И конечно я помню тот вечер, когда я понял,
что она умрет. У нее был рак. Я услышал,
из-за стены, как, вызывая ей скорую
и думая, наверное, что я уже сплю,
моя мать сказала, очень отчетливо: рак. Я не спал.
И потом я видел ее в последний
раз, еще живую, уже очень страшную,
приподнявшуюся в постели. Ей было
семьдесят пять, мне двенадцать.
Она спросила меня светским тоном
о школьных моих успехах. Впервые в жизни
ей не было до меня вообще никакого дела.
Но я не помню, удивительным образом,
того, о чем мне рассказывали впоследствии:
как я попросил оставить меня одного
в той комнате, где она лежала в гробу,
как сидел, один, в этой комнате, полчаса, если не дольше.
Я помню только мартовский, мокрый
день, талый снег, первые лужи.
Отец увез меня за город. Сквозь черные ветви деревьев,
чертившие на ветру свой узор,
просвечивала весенняя, бледная, неуверенная в себе синева.
На даче, где я не был с зимних каникул,
все вещи смотрели куда-то в другую сторону.
У нее был, судя по всему, довольно ужасный характер.
Это видно даже на фотографиях, тех немногих,
что у меня сохранились, очень блеклых,
очень любительских.
Есть совсем ранние, двадцатых годов, где она молодая,
очень красивая, с прелестным тонким лицом,
капризною складкой губ, смеющимися глазами.
В тридцатые годы рот делается трагическим,
глаза несчастными, красота остается.
Поздних карточек нет, она не давала снимать себя
не только в старости, но задолго до старости.
Я очень многое знаю, чего-то самого важного
не знаю, конечно, об ее жизни.
Она курила папиросы «Север» и питалась
швейцарским сыром
(пастилой, крепким чаем). Мне нравилось
держать ее за руку
с неразгибавшимся мизинцем (в который,
как она утверждала,
ее укусил скорпион, в Ташкенте, в эвакуации).

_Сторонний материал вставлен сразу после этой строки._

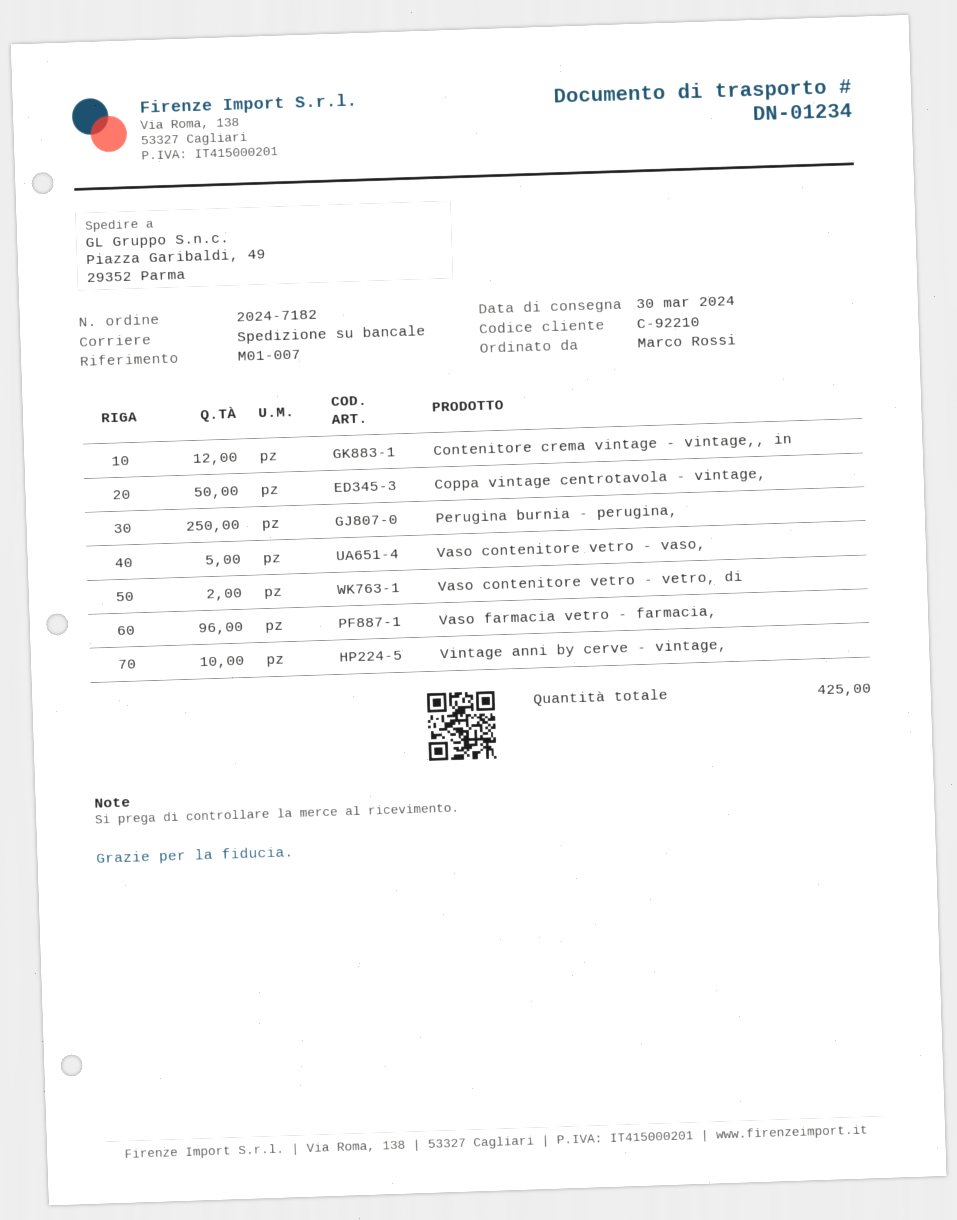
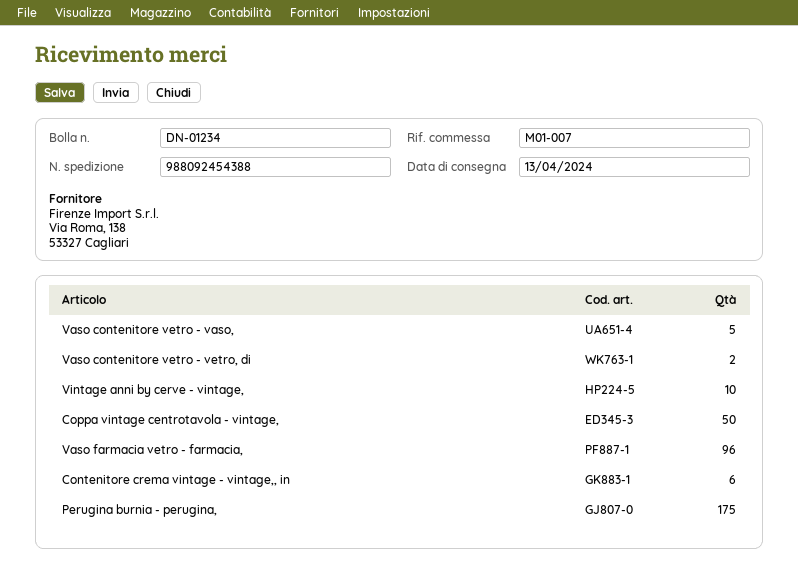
delivery date: 2024-03-30 -> 2024-04-13
Contenitore crema vintage - vintage,, in: 12 -> 6
Perugina burnia - perugina,: 250 -> 175

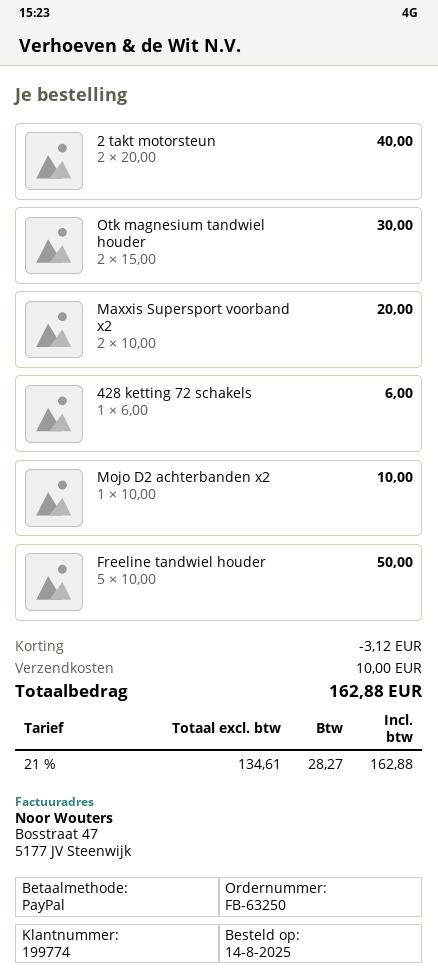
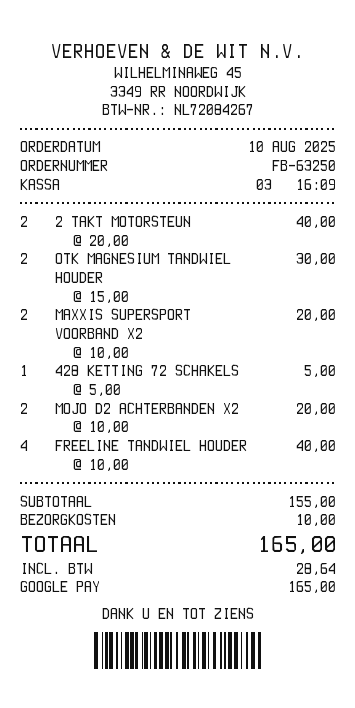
order date: 2025-08-14 -> 2025-08-10
payment method: PayPal -> Google Pay
428 ketting 72 schakels: 1 x 6.00 = 6.00 -> 1 x 5.00 = 5.00
Mojo D2 achterbanden x2: 1 x 10.00 = 10.00 -> 2 x 10.00 = 20.00
Freeline tandwiel houder: 5 x 10.00 = 50.00 -> 4 x 10.00 = 40.00
discount: 3.12 -> none
tax: 28.27 -> 28.64
total: 162.88 -> 165.00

Она читала мне взрослые книги, Толстого,
но и какие-то советские повести из тогдашних журналов.
Был проход, на даче, между двумя
заборами, очень узкий, заросший крапивой.
Мы каждый день ходили к нему во время
нечастых ее приездов (с моим отцом она, в общем,
не ладила).
Там кто-то жил за этим проходом, кто-то, кто-то,
втайне от всех…
Там начиналось чудесное, которое оба мы видели.
Но неужели эта жизнь, с единственными ее очертаниями,
проступающими как ветви на синеве
неба, когда-то, с тем самым важным в ней, чего я не знаю,
с чудесным в ней, с крапивой, облаками, заборами:
неужели эта жизнь всего лишь
какая-то? Какая-то жизнь среди прочих каких-то?
Ее единственная среди прочих единственных?
И неужели моя, вот эта,
среди прочих каких-то какая-то?
Я выхожу на улицу, полную машин и прохожих.
От прошлого ничего не осталось.
В высоких окнах отражается то же небо.